Mares Jan, Ohlidalova Kristina, Opatrna Sylvie, Ferda Jiri
Department of Internal Medicine, Charles University Teaching Hospital in Pilsen, Alej Svobody 80, 30460 Pilsen, Czech Republic.
J Bone Miner Metab. 2009;27(2):217-23. doi: 10.1007/s00774-008-0030-x. Epub 2009 Jan 27.

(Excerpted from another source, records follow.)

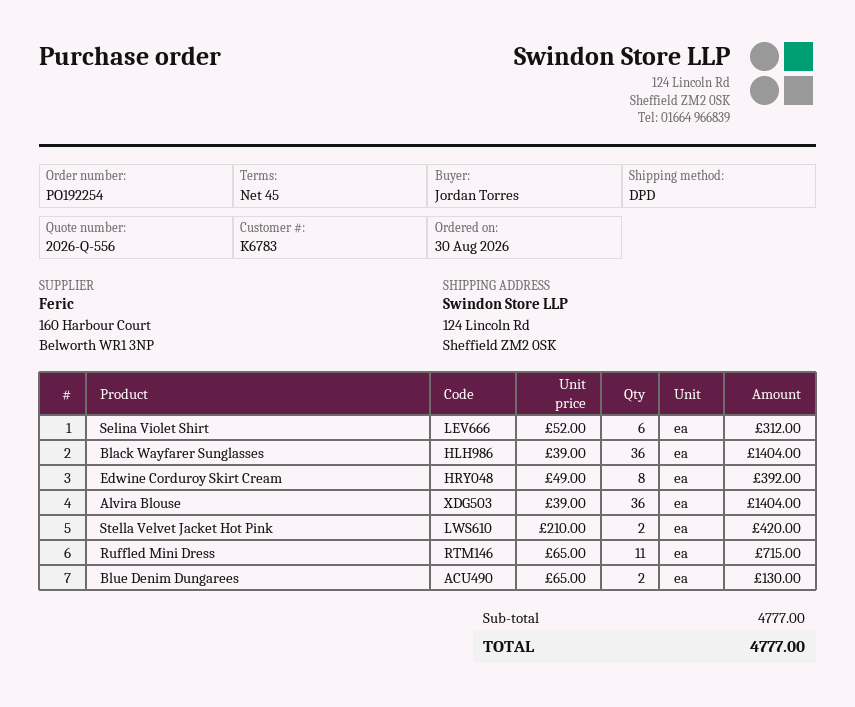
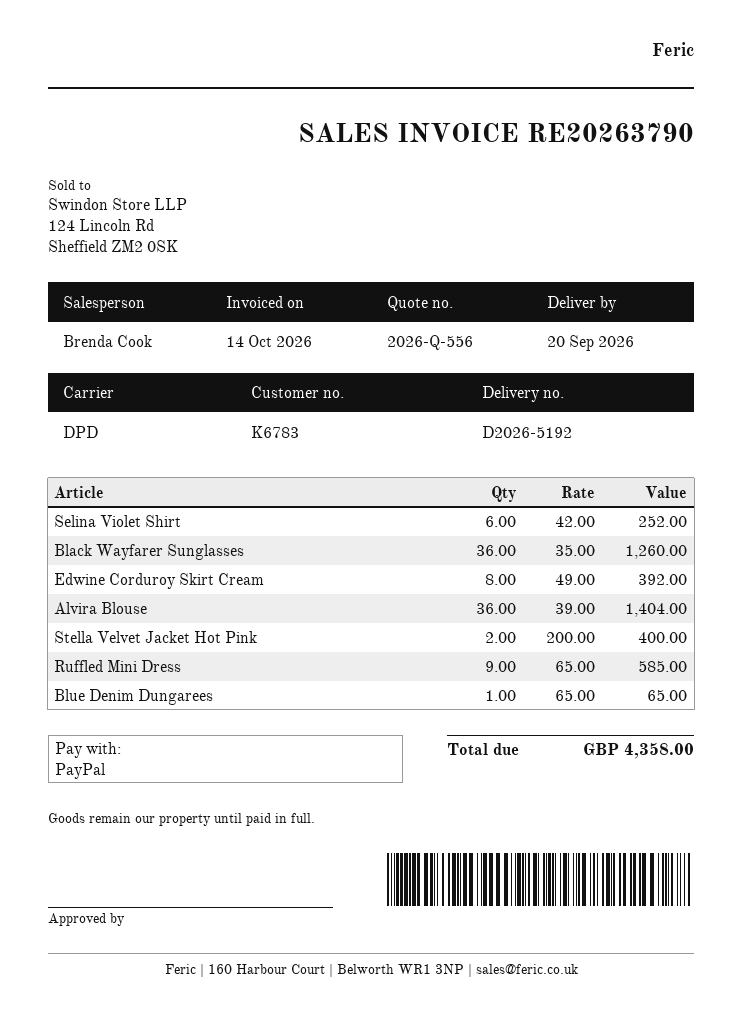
Selina Violet Shirt: 6 x 52.00 = 312.00 -> 6 x 42.00 = 252.00
Black Wayfarer Sunglasses: 36 x 39.00 = 1404.00 -> 36 x 35.00 = 1260.00
Stella Velvet Jacket Hot Pink: 2 x 210.00 = 420.00 -> 2 x 200.00 = 400.00
Ruffled Mini Dress: 11 x 65.00 = 715.00 -> 9 x 65.00 = 585.00
Blue Denim Dungarees: 2 x 65.00 = 130.00 -> 1 x 65.00 = 65.00
total: 4777.00 -> 4358.00

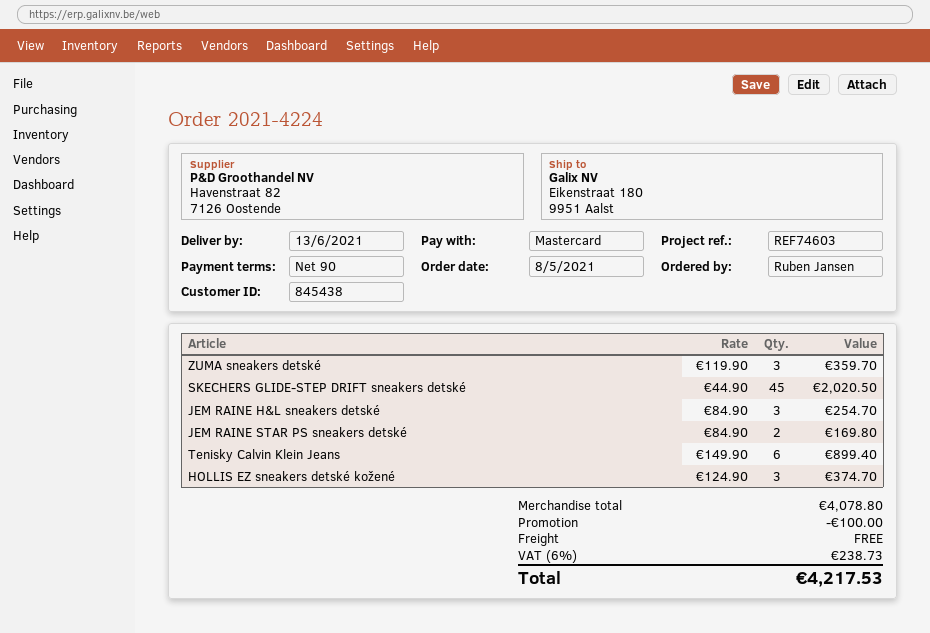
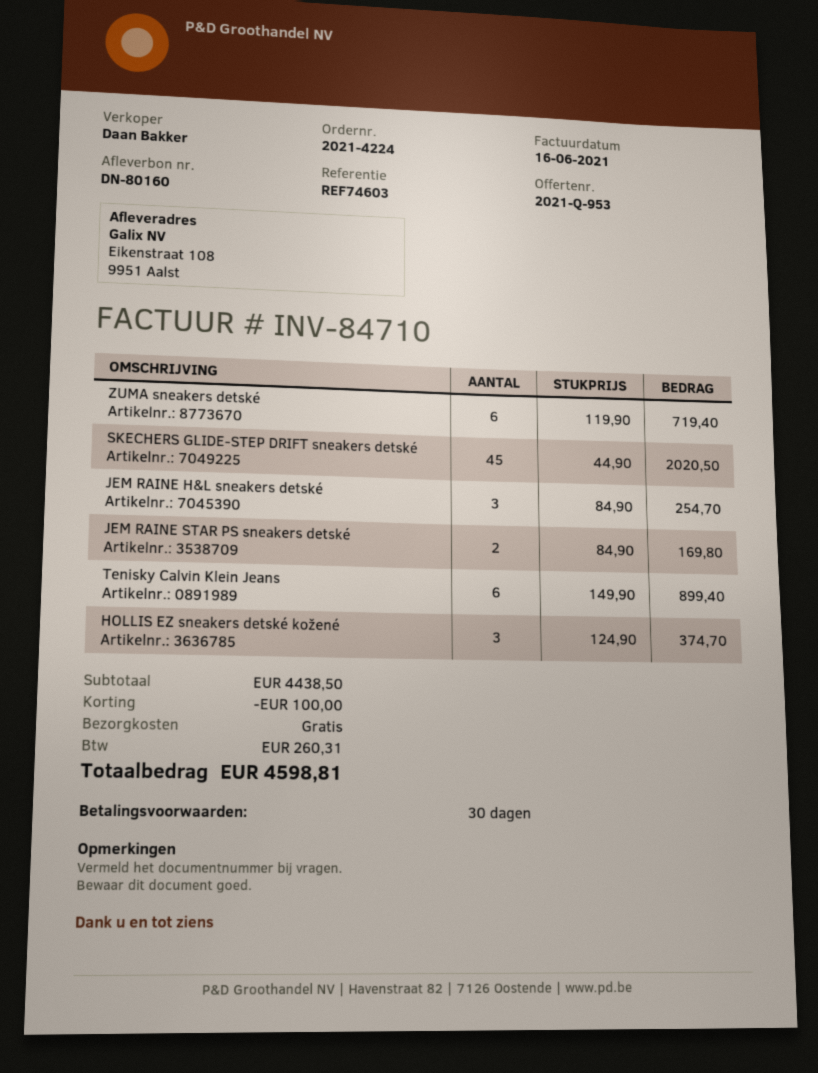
payment terms: 90 days -> 30 days
ship to: Eikenstraat 180, 9951 Aalst -> Eikenstraat 108, 9951 Aalst
ZUMA sneakers detské: 3 x 119.90 = 359.70 -> 6 x 119.90 = 719.40
subtotal: 4078.80 -> 4438.50
tax: 238.73 -> 260.31
total: 4217.53 -> 4598.81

Skeletal fractures are common in hemodialysis (HD) patients. However, consensus regarding technique and site of bone examination has not been reached in HD patients. Seventy-two patients (44% females) aged 65 (1.4) years, treated with HD for 43 (4.6) months were examined with quantitative computed tomography and 53 of them re-examined after 1 year. Bone mineral density (BMD) of lumbar spine was established separately for cortical and trabecular bone, prevalent vertebral fractures were determined. Data are given as mean (standard error). At least one vertebral fracture was discovered in 15 (21%) patients. In a logistic regression model, fractures were best predicted by cortical BMD: OR 0.96 (CI 0.94, 0.99), p < 0.005. With a multiple regression analysis, time on dialysis was found to be independently correlated to cortical BMD (R = 0.35, p < 0.005). On follow-up, a decrease of BMD was detected, which occurred only in the cortical region and was significantly greater in females than in males: -7% (1.7) versus 1.2% (1.9), p < 0.005. A time-dependent loss of vertebral cortical bone occurs in HD patients, especially in females. This decrement may impose an increased risk of fractures on long-term dialysis patients.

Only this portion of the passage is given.